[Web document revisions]
──────────────────────────────
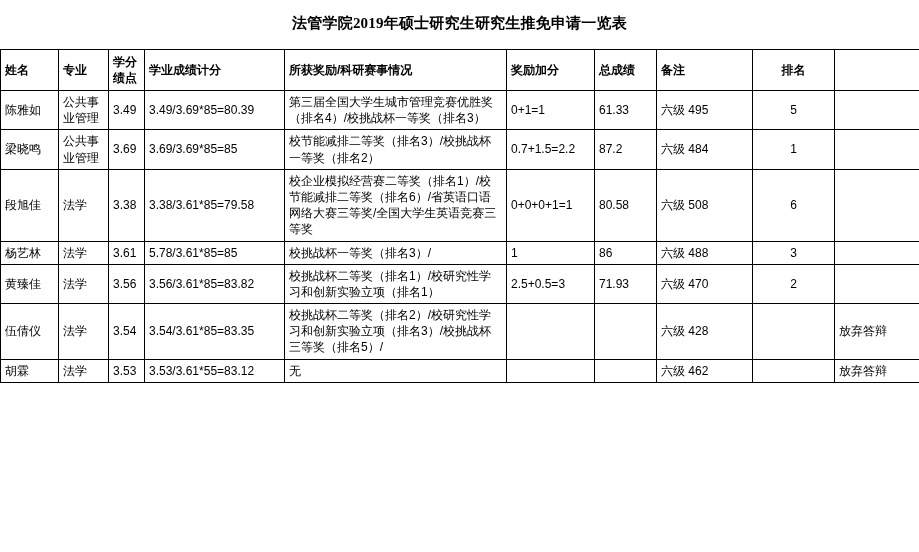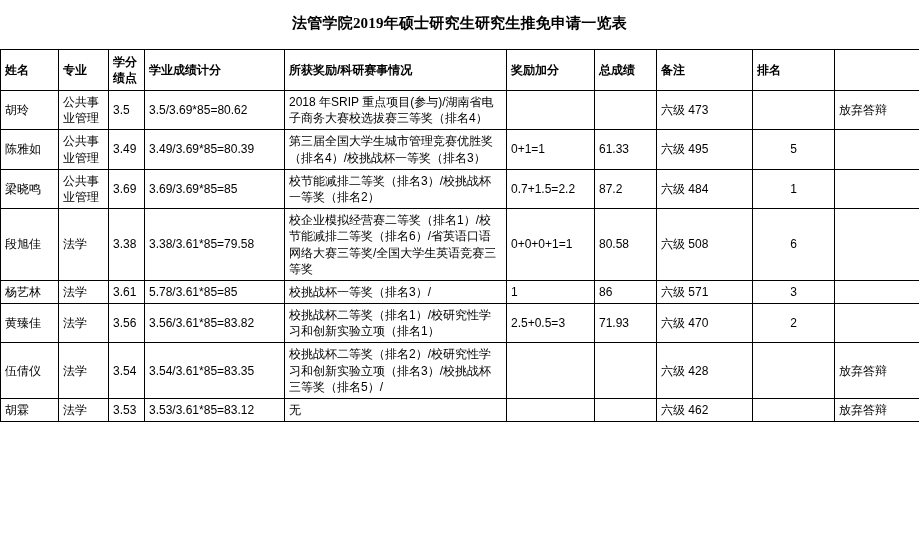--- a/index.html
+++ b/index.html
@@ -99,7 +99,7 @@
         <th>奖励加分</th>
         <th>总成绩</th>
         <th>备注</th>
-        <th style="">排名</th>
+        <th style="text-align:center">排名</th>
         <th></th>
       </tr>
     </thead>

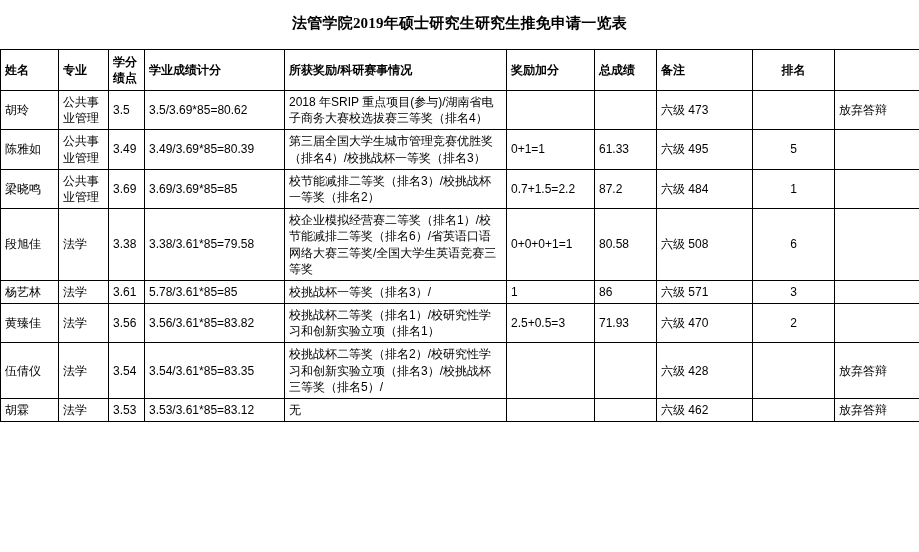--- a/index.html
+++ b/index.html
@@ -105,18 +105,6 @@
     </thead>
     <tbody>
       <tr>
-        <td>胡玲</td>
-        <td class="tight">公共事业管理</td>
-        <td>3.5</td>
-        <td>3.5/3.69*85=80.62</td>
-        <td class="tight">2018 年SRIP 重点项目(参与)/湖南省电子商务大赛校选拔赛三等奖（排名4）</td>
-        <td></td>
-        <td></td>
-        <td>六级 473</td>
-        <td style="text-align:center"></td>
-        <td>放弃答辩</td>
-      </tr>
-      <tr>
         <td>陈雅如</td>
         <td class="tight">公共事业管理</td>
         <td>3.49</td>

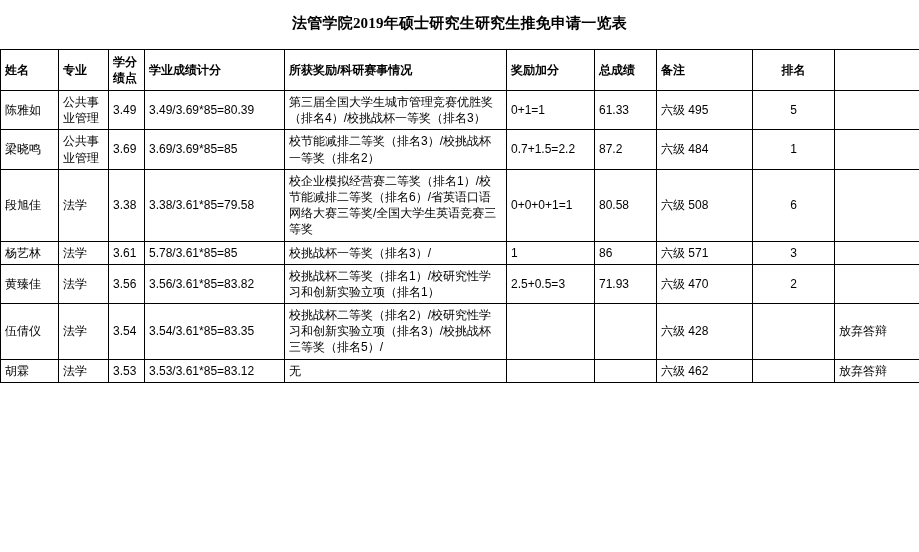--- a/index.html
+++ b/index.html
@@ -148,7 +148,7 @@
         <td class="tight">校挑战杯一等奖（排名3）/</td>
         <td>1</td>
         <td>86</td>
-        <td>六级 571</td>
+        <td>六级 488</td>
         <td style="text-align:center">3</td>
         <td></td>
       </tr>

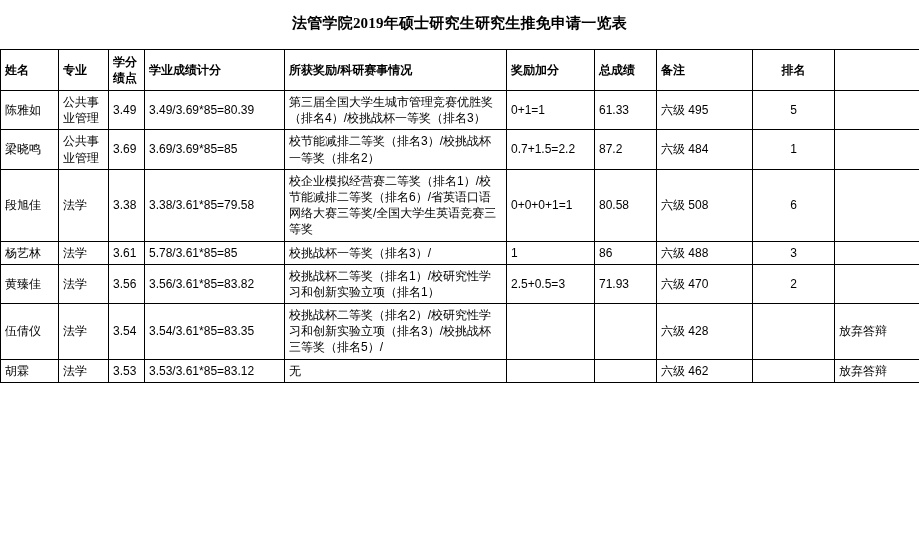--- a/index.html
+++ b/index.html
@@ -180,7 +180,7 @@
         <td>胡霖</td>
         <td class="tight">法学</td>
         <td>3.53</td>
-        <td>3.53/3.61*85=83.12</td>
+        <td>3.53/3.61*55=83.12</td>
         <td class="tight">无</td>
         <td></td>
         <td></td>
──────────────────────────────
What lines hold the string "公共事业管理"? Pick them out of the data.

-        <td class="tight">公共事业管理</td>
         <td class="tight">公共事业管理</td>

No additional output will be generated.